Writing Device Drivers

Chapter 3 Multithreading

This chapter describes the locking primitives and thread synchronization mechanisms of the Solaris multithreaded kernel. Device drivers should be designed to take advantage of multithreading. This chapter provides information on the following subjects:

Locking Primitives

In traditional UNIX systems, every section of kernel code runs until it explicitly gives up the processor by calling sleep(1) or is interrupted by hardware. This is not true in the Solaris operating environment. A kernel thread can be preempted at any time to run another thread. Because all kernel threads share kernel address space and often need to read and modify the same data, the kernel provides a number of locking primitives to prevent threads from corrupting shared data.
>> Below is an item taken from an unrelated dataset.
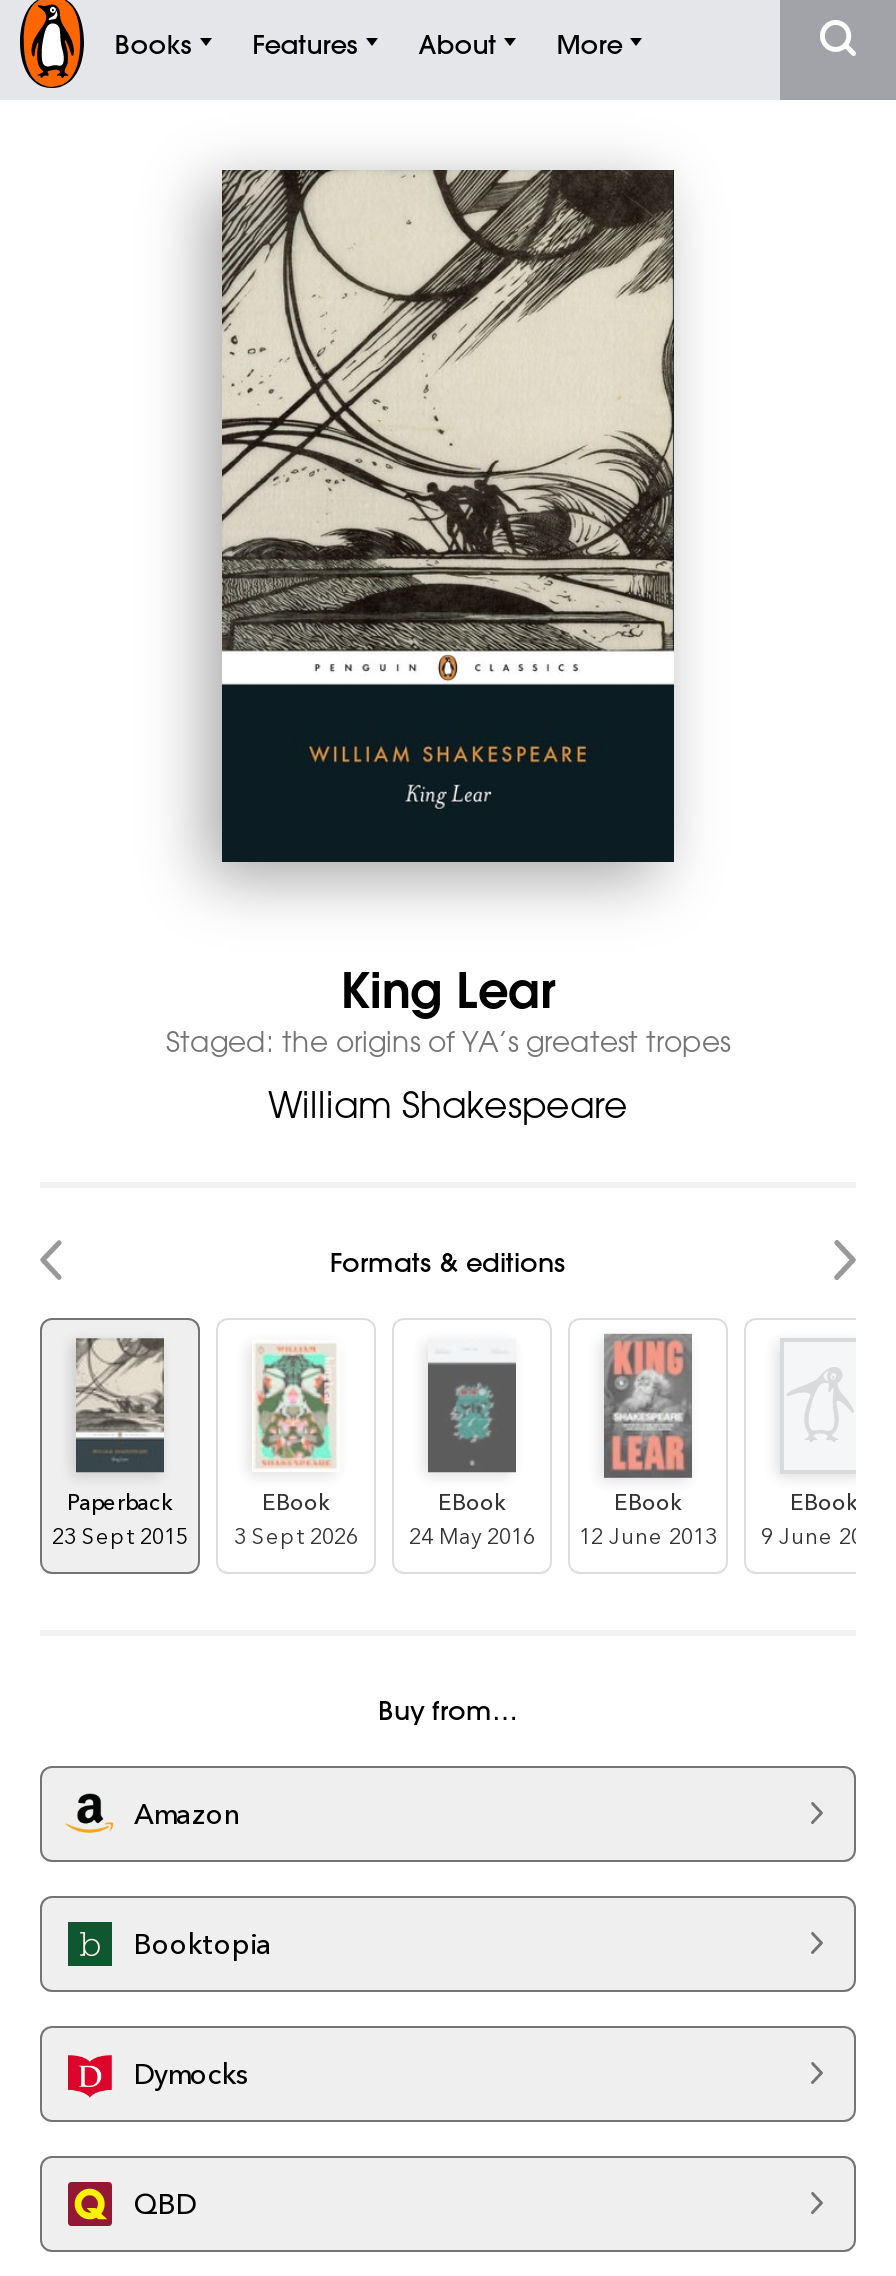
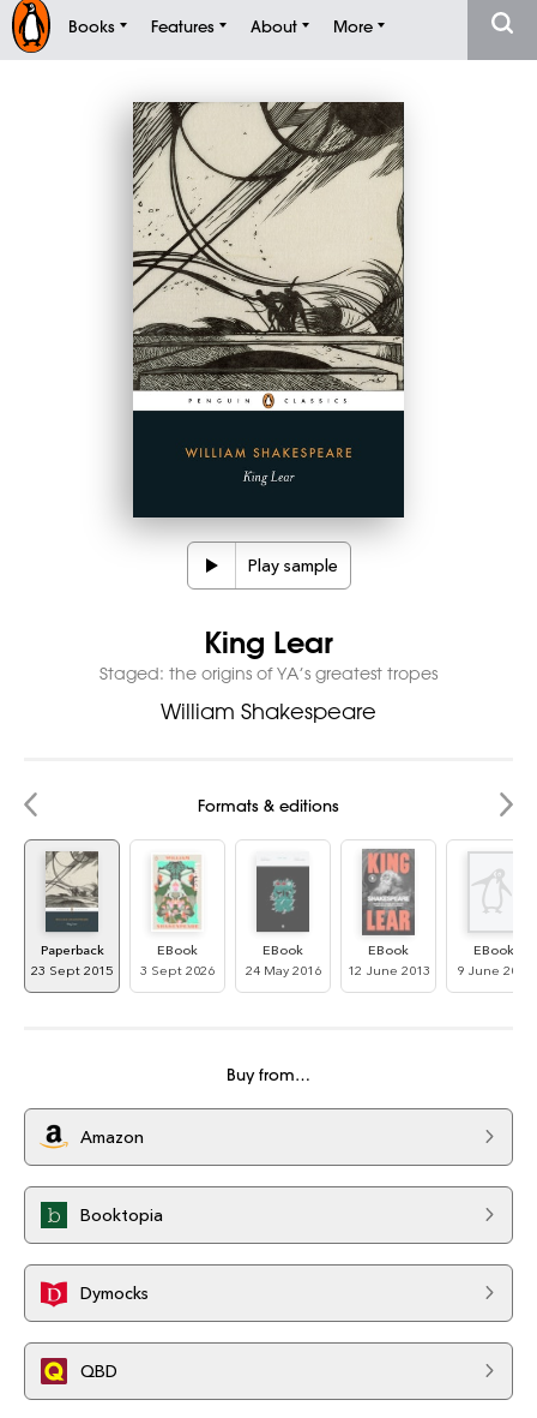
none -> [248,553,337,578] Play sample

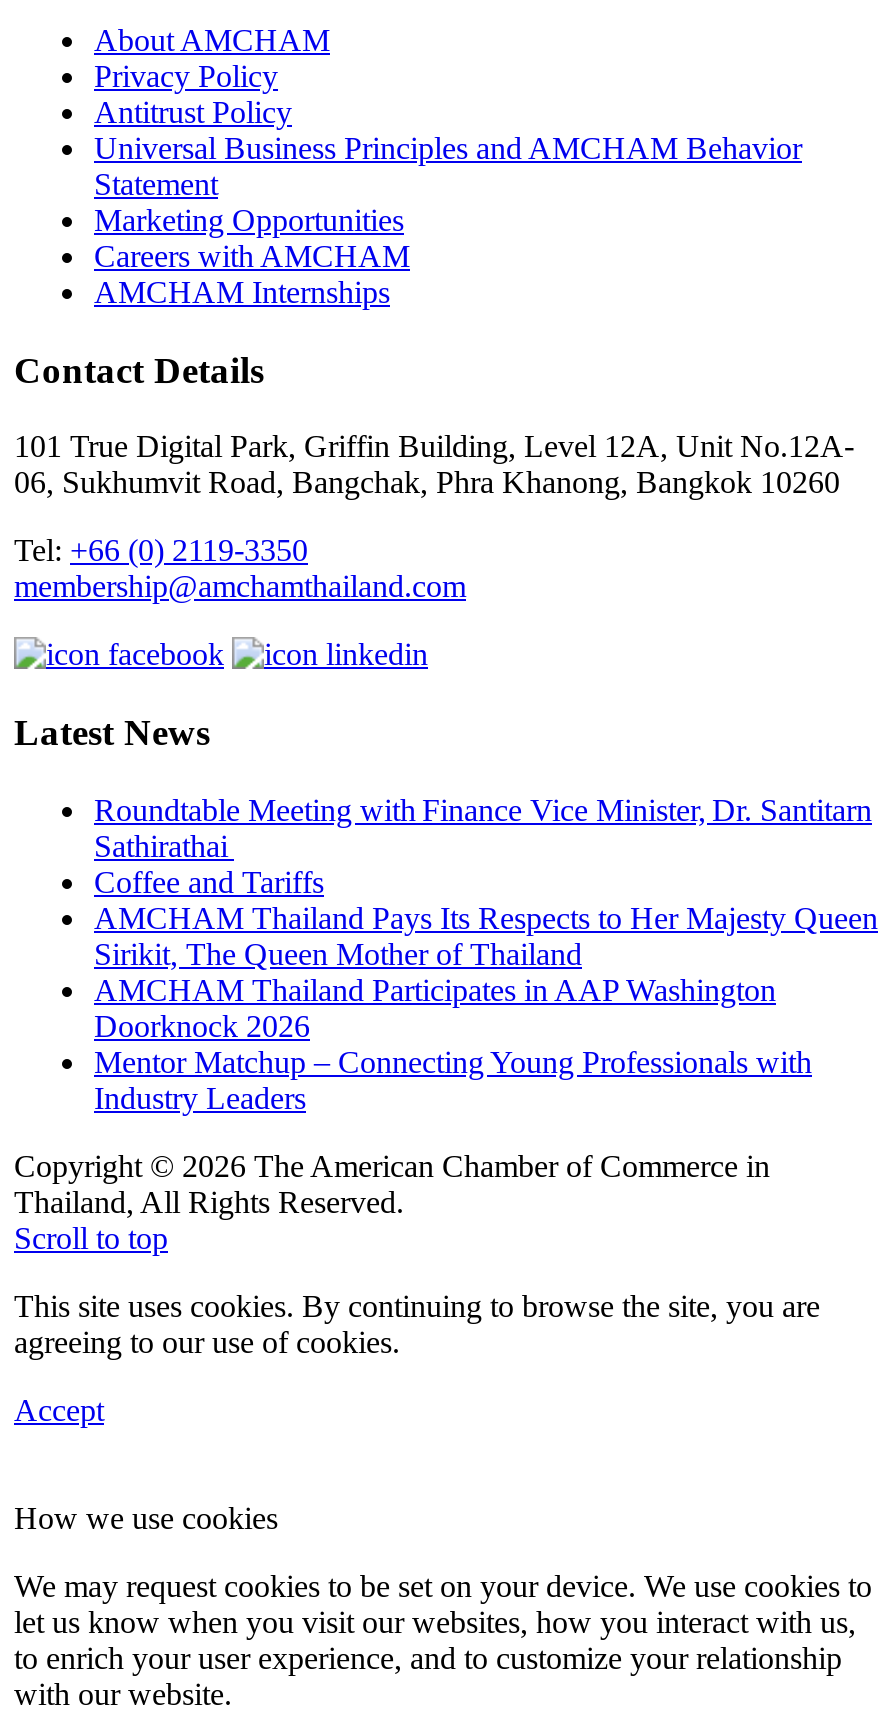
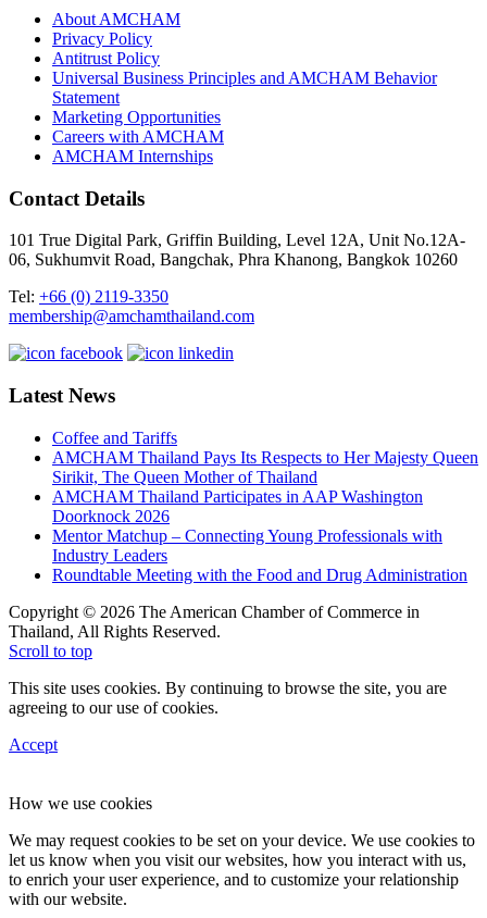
[94,793,872,863] Roundtable Meeting with Finance Vice Minister, Dr. Santitarn | Sathirathai -> none
moved [94,865,878,1115] -> [52,428,478,564]: Coffee and Tariffs | AMCHAM Thailand Pays Its Respects to Her Majesty Queen | Sirikit, The Queen Mother of Thailand | AMCHAM Thailand Participates in AAP Washington | Doorknock 2026 | Mentor Matchup – Connecting Young Professionals with | Industry Leaders
none -> [52,565,467,584] Roundtable Meeting with the Food and Drug Administration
These mechanisms include mutual exclusion locks (or mutex), readers/writer locks, and semaphores.

Storage Classes of Driver Data

The storage class of data is a guide to whether the driver might need to take explicit steps to control access to the data. The three types of data storage classes are:

Automatic (stack) data – Every thread has a private stack, so drivers never need to lock automatic variables.
Global and static data – Global and static data can be shared by any number of threads in the driver; the driver might need to lock this type of data at times.
Kernel heap data – Any number of threads in the driver might share kernel heap data, such as data allocated by kmem_alloc(9F). If this data is shared, the driver needs to protect it at times.

Mutual-Exclusion Locks

A mutual-exclusion lock, or mutex, is usually associated with a set of data and regulates access to that data. Mutexes provide a way to allow only one thread at a time access to that data.

Table 3–1 Mutex Routines


Name	Description
mutex_init(9F)	Initializes a mutex
mutex_destroy(9F)	Releases any associated storage
mutex_enter(9F)	Acquires a mutex
mutex_tryenter(9F)	Acquires a mutex if available; but does not block
mutex_exit(9F)	Releases a mutex
mutex_owned(9F)	Tests to determine if the mutex is held by the current thread. To be used in ASSERT(9F) only

Setting Up Mutexes

Device drivers usually allocate a mutex for each driver data structure. The mutex is typically a field in the structure and is of type kmutex_t. mutex_init(9F) is called to prepare the mutex for use. This is usually done at attach(9E) time for per-device mutexes and _init(9E) time for global driver mutexes.

For example,

struct xxstate *xsp;
...
mutex_init(&xsp->mu, NULL, MUTEX_DRIVER, NULL);
...

For a more complete example of mutex initialization, see Chapter 5, Driver Autoconfiguration.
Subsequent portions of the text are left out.